Greece “sold” to its people that they could “resolve” their problems fiscally without GDP (the economy) collapsing.  They lied; the program was implemented and GDP collapsed.

Wall Street and both our and other governments pushed the meme that this problem was “manageable” without GDP collapsing — resetting to a lower level that actually represented private final demand.  They all lied.

The banks all claim they’re “ok” due to credit protection and other schemes yet none of them are marking gross exposure to the market and no regulator is demanding that all alleged “hedges” be proved as dollar-for-dollar money good through one dollar of capital.

They have all lied.

And now the market is calling “BS!” on all of it, and the truth is being exposed in Greece.

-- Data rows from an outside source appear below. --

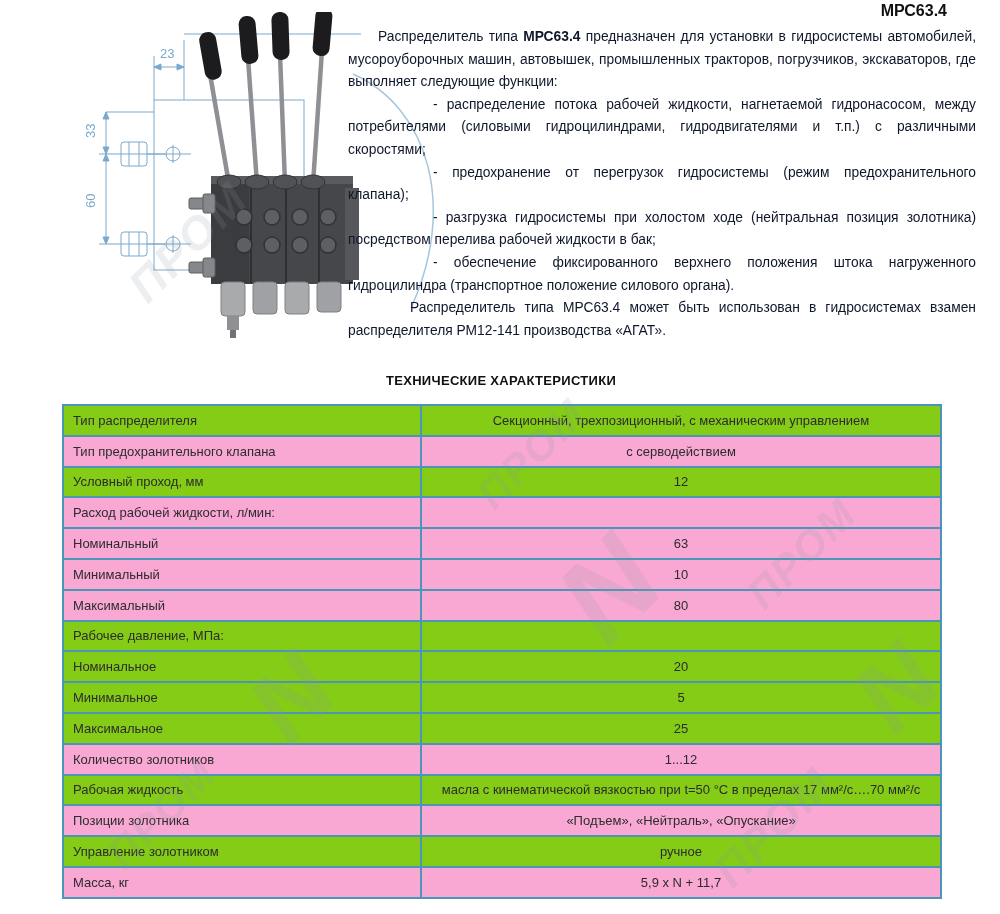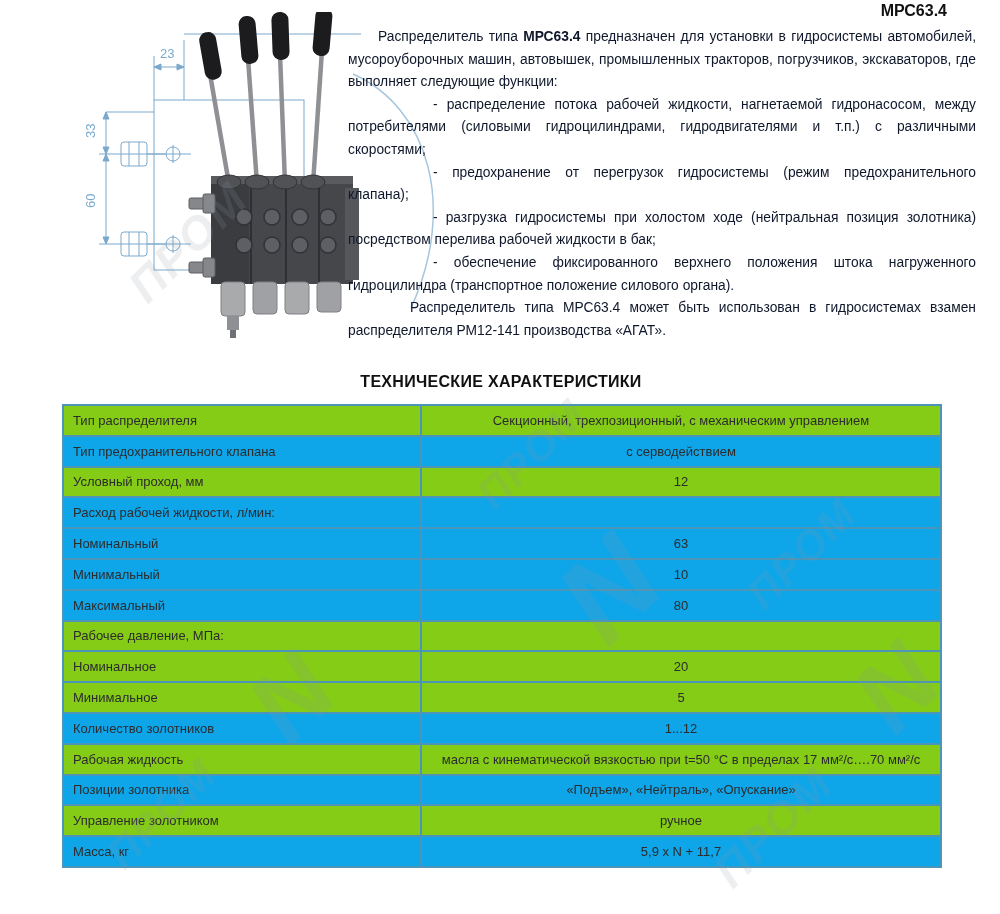"ТЕХНИЧЕСКИЕ ХАРАКТЕРИСТИКИ" .section-heading { font-size: 16px -> 13px }
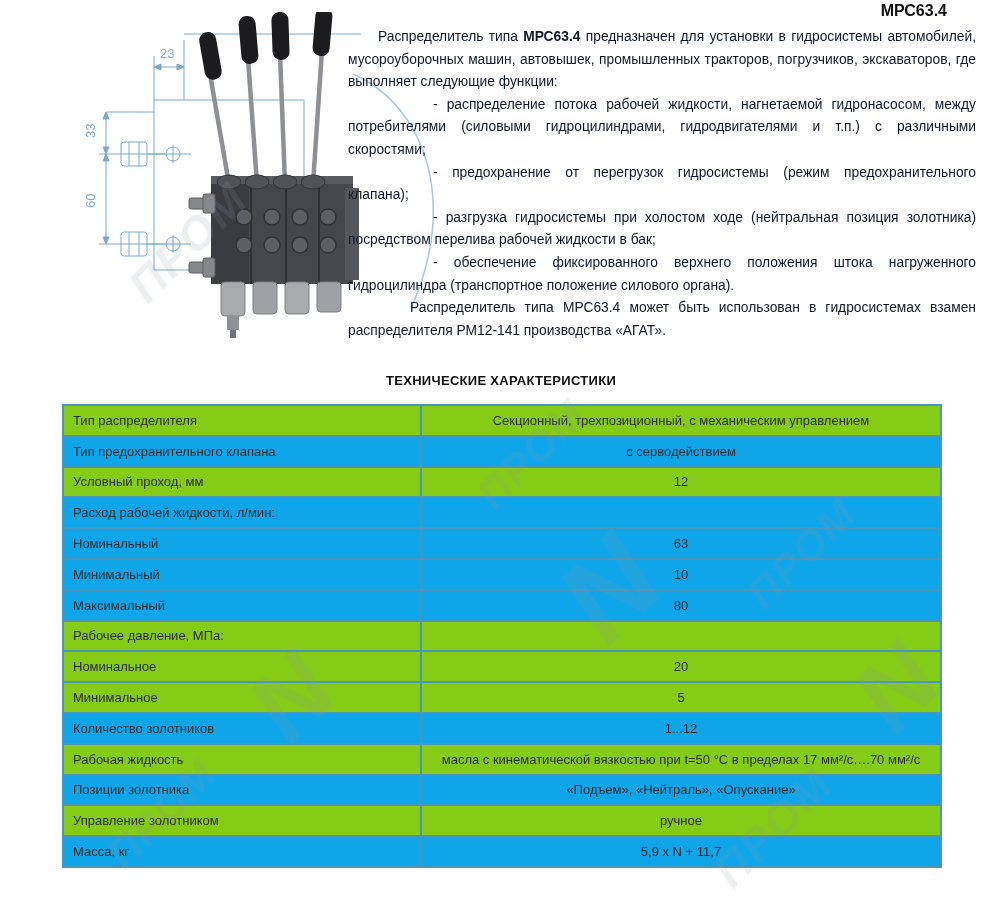"Тип предохранительного клапана" tr.white td { background: #0ea5e9 -> #f9a8d4 }
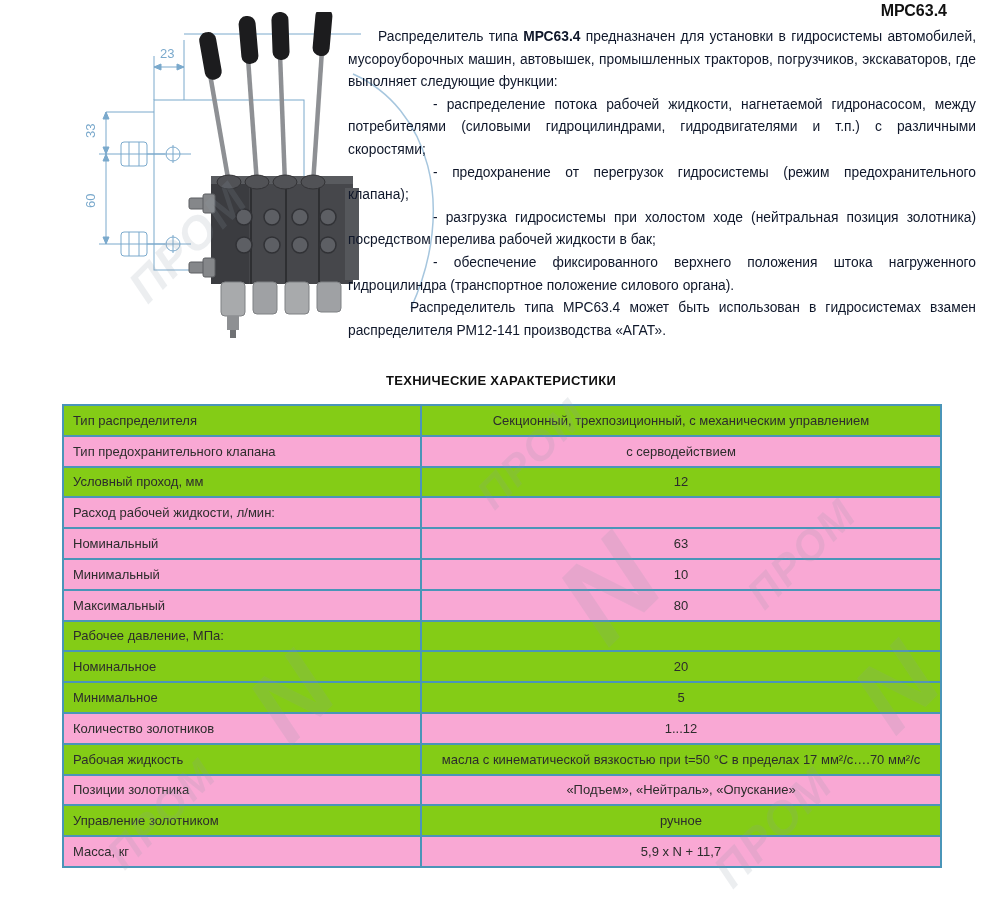"Максимальное" tr.blue { html: none -> <tr> <td>Максимальное</td> <td>25</td> </tr> }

Greece is not a “big” problem.  Our utter refusal to honor the basic first and second grade arithmetic – the rules of simple addition and subtraction — is why we’re in this mess and why the European banking index is down 12% in two days time.

Wake up America.  The very same dynamic that occurred in Greece must occur in every nation that is currently deficit spending like crazy (that’s most of them) and we must accept the GDP adjustment that has to occur in order to re-balance our economies and realign output with actual final consumer demand.

You cannot devalue your way to prosperity irrespective of the path of the devaluation. More tax cuts and more deficit spending will not solve the problem — here or anywhere else.

For 30 years we have lied to ourselves and to the world.  Now the market is calling these bluffs exactly as occurred in 2007 and 2008 and if we do not cut this crap out — right now — the “Greece fire” is going to spread worldwide and take down every capital market and government in a coordinated fashion until the “bare bank tits” – all of them – are exposed and reality is recognized.

There is no option remaining other than facing and admitting the truth; those who refuse to come to grips with reality are not worth your time folks, whether in the political sphere or anywhere else.  We’ve had four years of lies and four years of misdirection.

If the politicians and media refuse to accept the truth then the only intelligent choice remaining is to erect the middle finger in their direction and act as necessary to protect yourself and your family.